“Ongoingness: The End of a Diary” reads like Sarah Manguso sat down and wrote it in one go. It flows like 88 pages of an unedited stream of consciousness, but it doesn’t feel like 88 pages. It’s not a linear story; there’s no beginning and there’s no end. It’s not circular; her final words don’t neatly wrap up with a callback introduced in the first five pages. Manguso crafts a narrative with sparse prose that reads like poetry which drops you in the middle and leaves you there — lost in the same “ongoingness” she brilliant articulates between the covers.

Ongoingness: The End of a Diary

Sarah Manguso
Graywolf Press
$20.00


“Ongoingness” is the story of Manguso’s obsession with creating an authentic record of her life, an obsession that culminated in an 800,000-word long diary spanning every day of the past 25 years. She writes about her preoccupation with documenting not the important events she experiences, but those precious moments in between them that fill up the vast majority of our lives.

Manguso, while writing about writing, captures the frustration of the inability to describe what you’re feeling, to be limited by language. Letters and syllables and words themselves create a barrier between emotion and communication. And even if you spend 25 years choosing your words, they’ll never be perfect, and that barrier will still stand. She has a gift for frankly relating truths about the limitations of language. These truths seem like they should be too complicated and bittersweet to be captured in staccato sentences, but they’re not.

Though Manguso’s sentences are short, they call to mind the vivid image of a pen running across a page, frantically trying to keep up with the thoughts that drive it. Her panic is palpable — “Even cognizant of the passing of time that doesn’t stop it from happening.” Words that fall from lips are already obsolete; sentences scribbled on paper ossify before the ink is dry.

The problem of ongoingness, Manguso observes, is that even as we contemplate time, we watch it run away from us. We grasp at and fixate on special moments — the glory days, the turning points, the game-changers, whatever you want to call them — to try to keep ourselves grounded.

Manguso tells us she was fixated on every moment, terrified to lose a single one.

And then, almost exactly halfway through the book, Manguso writes about becoming pregnant and then a mother. During the first 18 months of having a son, she begins to “inhabit time differently.” Her relationship with her diary permanently changes: though she keeps writing in it, she no longer worries about losing memories. Her diary entries become terse, including facts without introspection; “Things were just themselves.”

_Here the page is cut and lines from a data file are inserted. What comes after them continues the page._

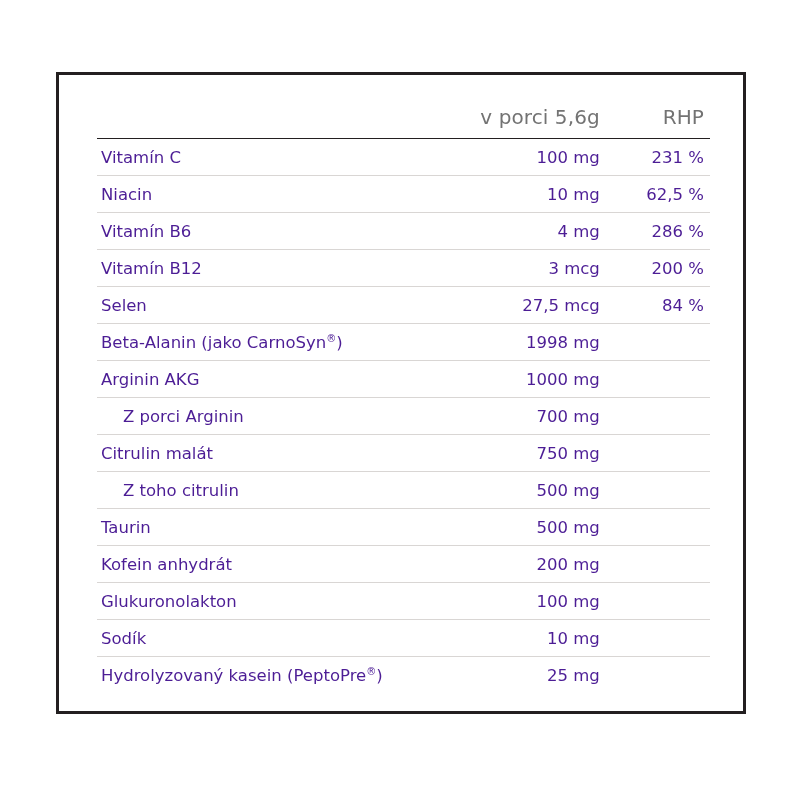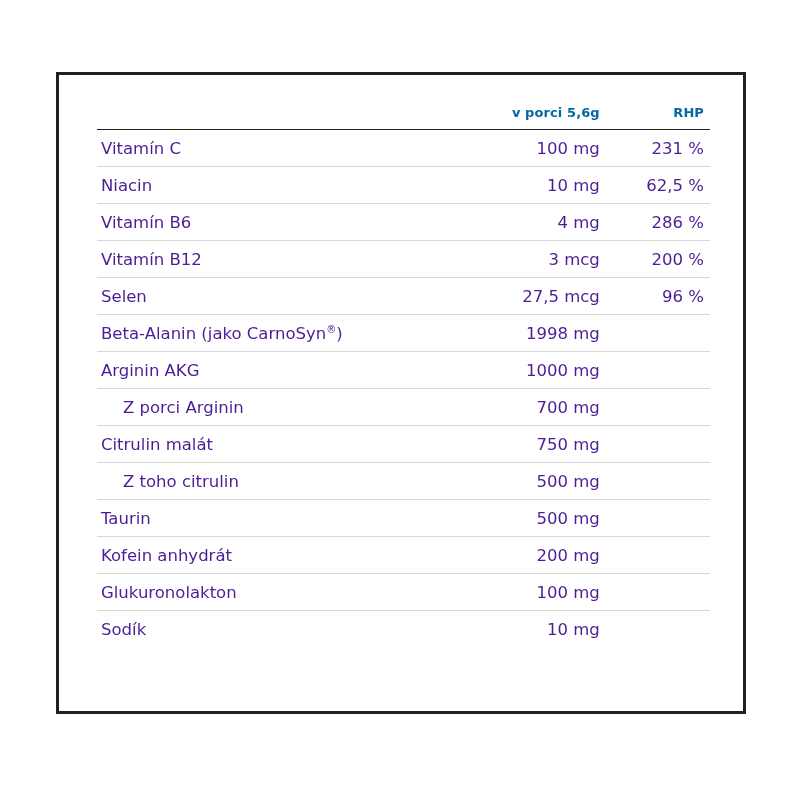--- a/index.html
+++ b/index.html
@@ -46,12 +46,12 @@
   table.nutri col.c-rhp { width: 17%; }
 
   table.nutri thead th {
-    font-size: 13px;
-    font-weight: bold;
+    font-size: 20px;
+    font-weight: normal;
     text-align: right;
     padding: 0 6px 9px 0;
     border-bottom: 1.6px solid #231f20;
-    color: #0369a1;
+    color: #737373;
     letter-spacing: 0.1px;
   }
   table.nutri thead th.head-name {

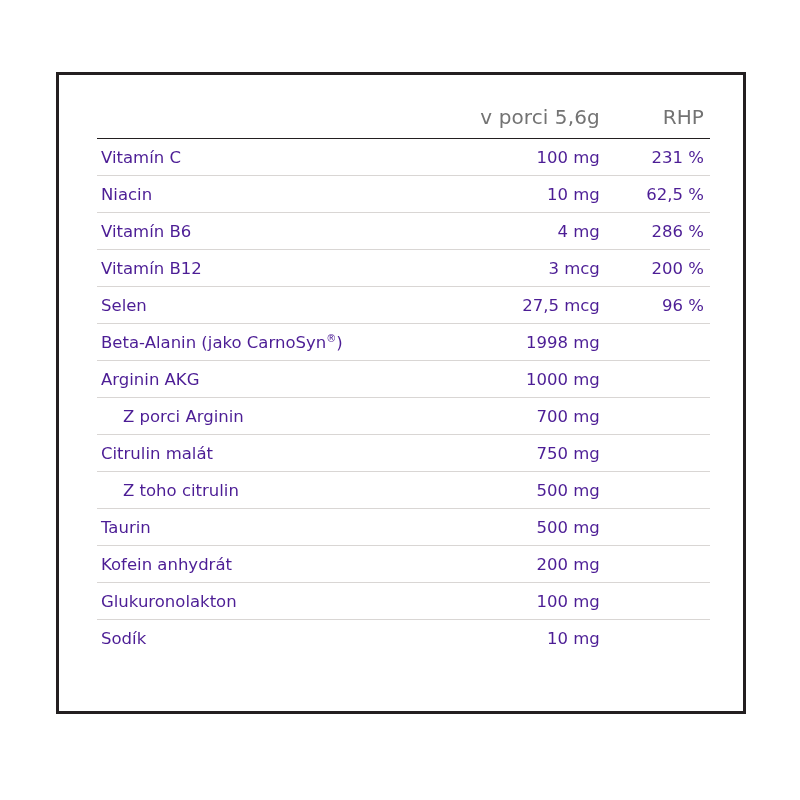--- a/index.html
+++ b/index.html
@@ -133,7 +133,7 @@
             <tr>
               <td class="name">Selen</td>
               <td class="amount">27,5 mcg</td>
-              <td class="rhp">96 %</td>
+              <td class="rhp">84 %</td>
             </tr>
             <tr>
               <td class="name">Beta-Alanin (jako CarnoSyn<sup class="reg">®</sup>)</td>

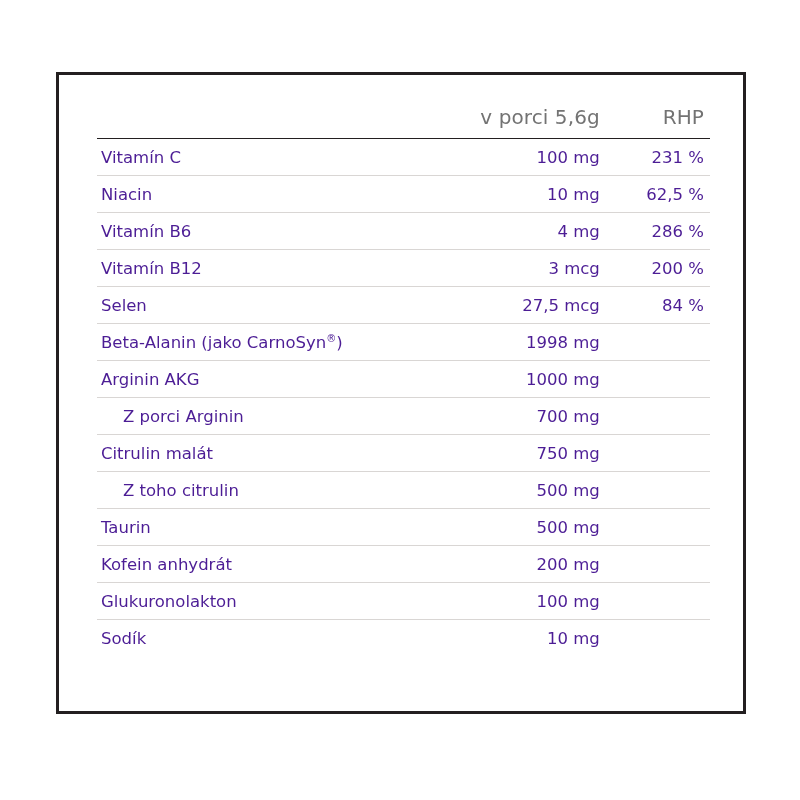--- a/index.html
+++ b/index.html
@@ -180,6 +180,11 @@
               <td class="amount">10 mg</td>
               <td class="rhp"></td>
             </tr>
+            <tr>
+              <td class="name">Hydrolyzovaný kasein (PeptoPre<sup class="reg">®</sup>)</td>
+              <td class="amount">25 mg</td>
+              <td class="rhp"></td>
+            </tr>
           </tbody>
       </table>
     </div>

Becoming a mother releases Manguso from her compulsive recording and teaches her how to be aware of time’s passing without being hopelessly paralyzed by it.

Are any of us more than the sum of our memories — both our own and those that others possess of us? What happens when we are the only ones left to carry the memory of someone else? Can 800,000 words over 25 years capture the experiences and the emotions that happened in them? Which contain the most truth about a person — the things that change about them, or the things that stay the same?

Manguso doesn’t offer answers to these questions, only honest observations about the Herculean effort it takes to recognize the reality about human significance:

“For just a moment, with great effort, I could imagine my will as a force that would not disappear but redistribute when I died, and that all life contained the same force, and that I needn’t worry about my impending death because the great responsibility of my life was to contain the force for a while and then relinquish it. Then the moment would pass, and I’d return to brooding about my lost memories,” she writes.

Hackneyed poetic themes are refreshed in Manguso’s words; she describes running out of time as a privilege and forgotten moments as the price we pay for living a full life. She breaks with the writing gods — you know, the ones you learn to worship in undergraduate English programs — as she oscillates between showing and telling, which would feel like a gimmick if it weren’t for the lack of pretentious self-indulgence. Her writing is poetic, but never preachy. She’s not boasting about possessing any intimacy with life’s secrets.

“Ongoingness: The End of a Diary” isn’t spiritual or moralistic, though it does leave you in a bit of an existential crisis, wandering the halls in search of a friend to tell you that life is in fact worth living despite everything. But even if that friend isn’t very reassuring (Rebecca) you’re able to work through it, because you know now that life is ongoing, and we are all just inhabiting time for the brief amount we’ve been allotted. So make the best of it — or don’t. Manguso doesn’t really care either way. The book isn’t about you. It isn’t even really about her or her son or those 800,000 words and the 25 years they freeze in time.

“Look at me,” she says towards the end, “dancing my little dance for a few moments against the background of eternity.”

“Ongoingness” is about that dance and how to make it count. And while everyone has to figure that out for him or herself, reading this book could guide the first few steps.